Dear Word Detective: We are wondering if the word “idiot” had the same definition in 1700 as it does today. We are working on a family history. — Joan.
Isn’t genealogy fun? You learn all sorts of interesting things about your ancestors. I read recently that genealogical websites are among the most popular on the internet. The quality of these sites varies greatly, of course, so it’s important to choose carefully. I am very skeptical, for instance, of the one that informed me that I’m actually descended from Eskimo pole-dancers and offered me an opportunity to meet some of my relatives (“They have a hundred words for hot!”).
Although your question might be mistaken for the setup to a Rodney Dangerfield routine, it’s far from impossible that “idiot” might have meant something other than “stupid person” in 1700. Words frequently change their meanings over time, sometimes radically. An oft-cited example is the word “nice,” which today we use to mean “pleasant, agreeable, friendly.” But the root of “nice” is the Latin “nescius,” meaning literally “ignorant” (from “ne,” not, plus a form of the verb “scire,” meaning “to know,” also the root of our modern word “science”). When “nice” entered English in the 12th century from the Old French, it meant “ignorant” or “stupid,” and by the 14th century it was being used to mean “wanton” or “immoral.” But things started to look up for “nice” a century later, when it began to be used to mean first “shy,” then “refined” and “fastidious.” Eventually, in the 19th century, it took on the modern meaning of “pleasant.”
“Idiot” is another word that has changed its meaning over the centuries, although not as dramatically as “nice” once it was imported into English. The Greek “idiotes” meant simply “private individual” (from “idios,” meaning “personal”), as opposed to a “public man,” a politician or other well-known individual. (“Idios” also gave us “idiom,” one’s own way of speaking, and “idiosyncrasy,” one’s personal quirks and habits.)
By the time English imported “idiot” from French in the 13th century, however, “idiot” had already fallen on hard times, linguistically speaking.

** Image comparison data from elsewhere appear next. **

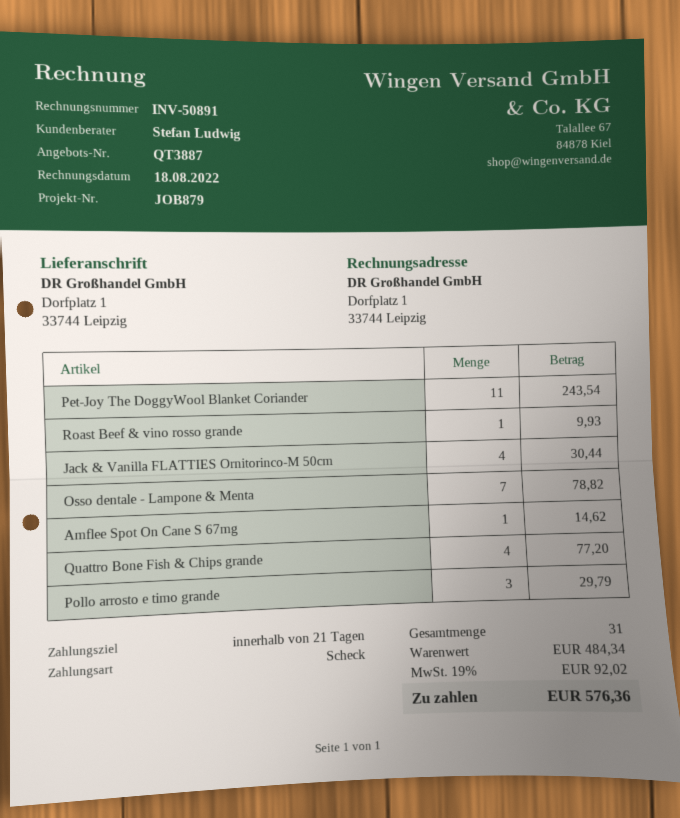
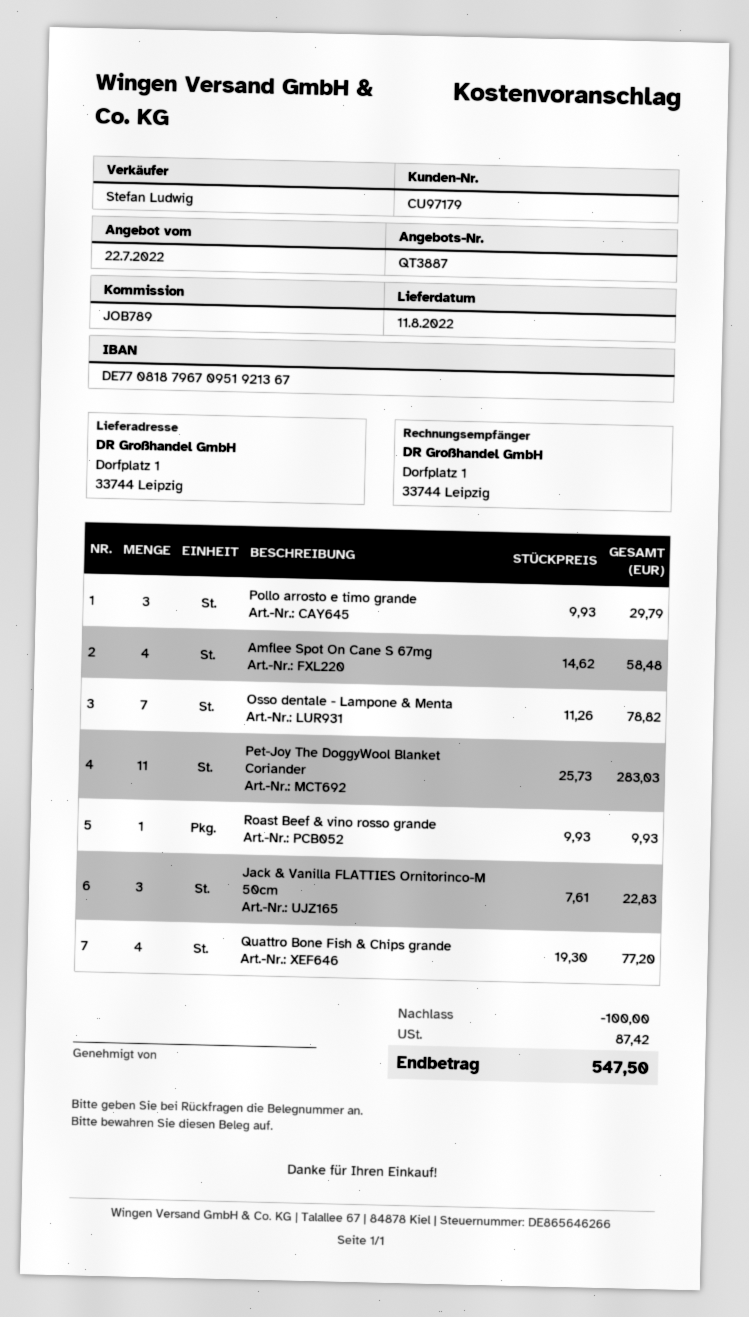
reference: JOB879 -> JOB789
Pet-Joy The DoggyWool Blanket Coriander: 11 for 243.54 -> 11 for 283.03
Jack & Vanilla FLATTIES Ornitorinco-M 50cm: 4 for 30.44 -> 3 for 22.83
Amflee Spot On Cane S 67mg: 1 for 14.62 -> 4 for 58.48
discount: none -> 100.00
tax: 92.02 -> 87.42
total: 576.36 -> 547.50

From “private individual,” it had evolved to mean “layman” or “uneducated common man,” and by the time it appeared in English “idiot” had come to primarily mean “ignorant person,” or, as the Oxford English Dictionary (OED) helpfully puts it, “a simple man; a clown.” Almost all usage of “idiot” in the subsequent centuries has reflected this general sense of “fool.”
There is, however, a bright spot in the history of “idiot” in the 17th century. In the mid-1600s, according to the OED, there was a spike in the use of “idiot” in the old sense of “layman, untrained amateur” (“Idiots admire in things the Beauty of their Materials, but Artists that of the Workmanship,” 1663), as well as the sense of “private person.” So there’s a possibility that anyone referred to as an “idiot” in that period was guilty of nothing more than not being an expert.